Task description:
Wherever the listing holds a picture, leave it out, and copy the remainder exactly.

Records:

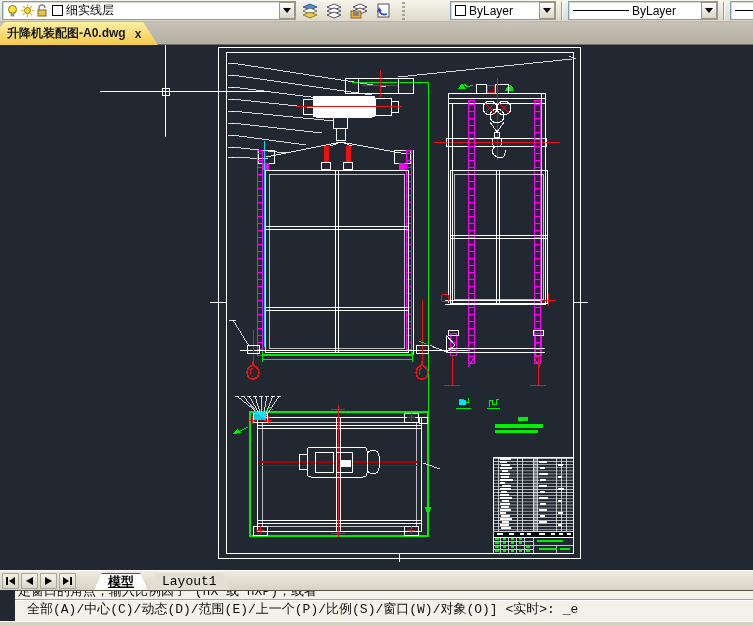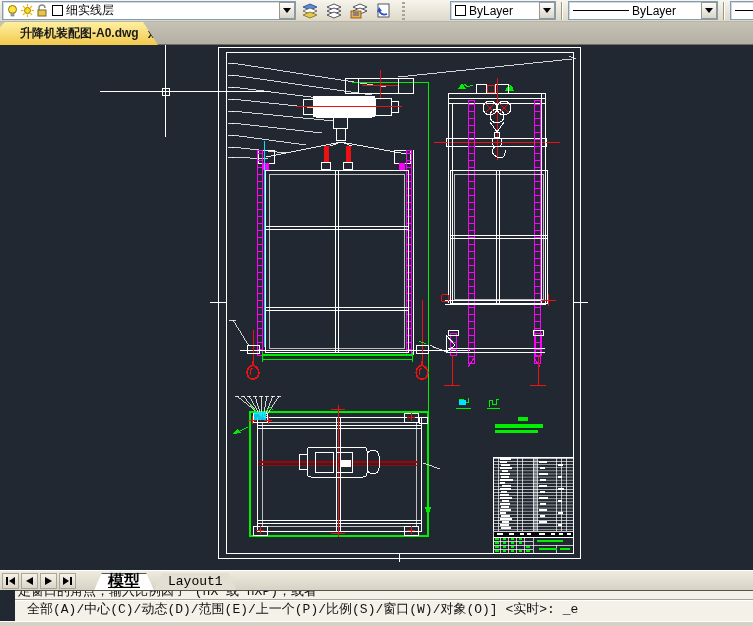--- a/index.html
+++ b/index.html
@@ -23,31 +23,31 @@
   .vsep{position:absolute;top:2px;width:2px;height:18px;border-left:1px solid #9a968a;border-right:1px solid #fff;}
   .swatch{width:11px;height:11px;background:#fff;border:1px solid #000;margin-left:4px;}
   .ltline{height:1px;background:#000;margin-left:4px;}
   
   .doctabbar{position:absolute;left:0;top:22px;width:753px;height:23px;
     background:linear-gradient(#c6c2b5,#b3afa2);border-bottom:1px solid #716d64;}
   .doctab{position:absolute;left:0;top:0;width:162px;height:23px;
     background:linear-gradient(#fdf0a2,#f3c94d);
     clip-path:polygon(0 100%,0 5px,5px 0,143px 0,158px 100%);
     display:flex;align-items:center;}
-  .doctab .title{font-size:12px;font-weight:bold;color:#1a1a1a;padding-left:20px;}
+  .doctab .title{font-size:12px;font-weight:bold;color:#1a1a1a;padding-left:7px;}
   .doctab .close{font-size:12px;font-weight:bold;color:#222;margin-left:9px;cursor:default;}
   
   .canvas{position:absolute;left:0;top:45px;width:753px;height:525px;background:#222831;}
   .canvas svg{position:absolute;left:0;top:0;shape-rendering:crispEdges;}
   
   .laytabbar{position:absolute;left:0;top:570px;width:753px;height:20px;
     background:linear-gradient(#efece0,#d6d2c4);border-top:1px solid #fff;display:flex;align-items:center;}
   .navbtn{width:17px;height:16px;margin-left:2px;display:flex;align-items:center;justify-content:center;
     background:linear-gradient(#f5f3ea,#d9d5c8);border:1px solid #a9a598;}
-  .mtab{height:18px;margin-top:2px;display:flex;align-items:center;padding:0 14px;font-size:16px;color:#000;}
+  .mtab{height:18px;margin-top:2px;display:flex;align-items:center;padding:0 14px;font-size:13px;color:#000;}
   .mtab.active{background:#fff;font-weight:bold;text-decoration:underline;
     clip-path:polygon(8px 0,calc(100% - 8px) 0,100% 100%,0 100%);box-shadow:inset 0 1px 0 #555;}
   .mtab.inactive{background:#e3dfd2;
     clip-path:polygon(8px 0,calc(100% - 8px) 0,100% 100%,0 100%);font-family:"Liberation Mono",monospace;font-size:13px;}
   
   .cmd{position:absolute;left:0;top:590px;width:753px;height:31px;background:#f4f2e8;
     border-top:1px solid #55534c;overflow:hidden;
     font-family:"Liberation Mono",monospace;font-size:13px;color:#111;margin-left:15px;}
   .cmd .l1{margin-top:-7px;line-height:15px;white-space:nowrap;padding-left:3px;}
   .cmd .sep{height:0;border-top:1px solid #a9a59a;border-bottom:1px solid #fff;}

Written answer:
--- a/index.html
+++ b/index.html
@@ -23,31 +23,31 @@
   .vsep{position:absolute;top:2px;width:2px;height:18px;border-left:1px solid #9a968a;border-right:1px solid #fff;}
   .swatch{width:11px;height:11px;background:#fff;border:1px solid #000;margin-left:4px;}
   .ltline{height:1px;background:#000;margin-left:4px;}
   
   .doctabbar{position:absolute;left:0;top:22px;width:753px;height:23px;
     background:linear-gradient(#c6c2b5,#b3afa2);border-bottom:1px solid #716d64;}
   .doctab{position:absolute;left:0;top:0;width:162px;height:23px;
     background:linear-gradient(#fdf0a2,#f3c94d);
     clip-path:polygon(0 100%,0 5px,5px 0,143px 0,158px 100%);
     display:flex;align-items:center;}
-  .doctab .title{font-size:12px;font-weight:bold;color:#1a1a1a;padding-left:20px;}
+  .doctab .title{font-size:12px;font-weight:bold;color:#1a1a1a;padding-left:7px;}
   .doctab .close{font-size:12px;font-weight:bold;color:#222;margin-left:9px;cursor:default;}
   
   .canvas{position:absolute;left:0;top:45px;width:753px;height:525px;background:#222831;}
   .canvas svg{position:absolute;left:0;top:0;shape-rendering:crispEdges;}
   
   .laytabbar{position:absolute;left:0;top:570px;width:753px;height:20px;
     background:linear-gradient(#efece0,#d6d2c4);border-top:1px solid #fff;display:flex;align-items:center;}
   .navbtn{width:17px;height:16px;margin-left:2px;display:flex;align-items:center;justify-content:center;
     background:linear-gradient(#f5f3ea,#d9d5c8);border:1px solid #a9a598;}
-  .mtab{height:18px;margin-top:2px;display:flex;align-items:center;padding:0 14px;font-size:16px;color:#000;}
+  .mtab{height:18px;margin-top:2px;display:flex;align-items:center;padding:0 14px;font-size:13px;color:#000;}
   .mtab.active{background:#fff;font-weight:bold;text-decoration:underline;
     clip-path:polygon(8px 0,calc(100% - 8px) 0,100% 100%,0 100%);box-shadow:inset 0 1px 0 #555;}
   .mtab.inactive{background:#e3dfd2;
     clip-path:polygon(8px 0,calc(100% - 8px) 0,100% 100%,0 100%);font-family:"Liberation Mono",monospace;font-size:13px;}
   
   .cmd{position:absolute;left:0;top:590px;width:753px;height:31px;background:#f4f2e8;
     border-top:1px solid #55534c;overflow:hidden;
     font-family:"Liberation Mono",monospace;font-size:13px;color:#111;margin-left:15px;}
   .cmd .l1{margin-top:-7px;line-height:15px;white-space:nowrap;padding-left:3px;}
   .cmd .sep{height:0;border-top:1px solid #a9a59a;border-bottom:1px solid #fff;}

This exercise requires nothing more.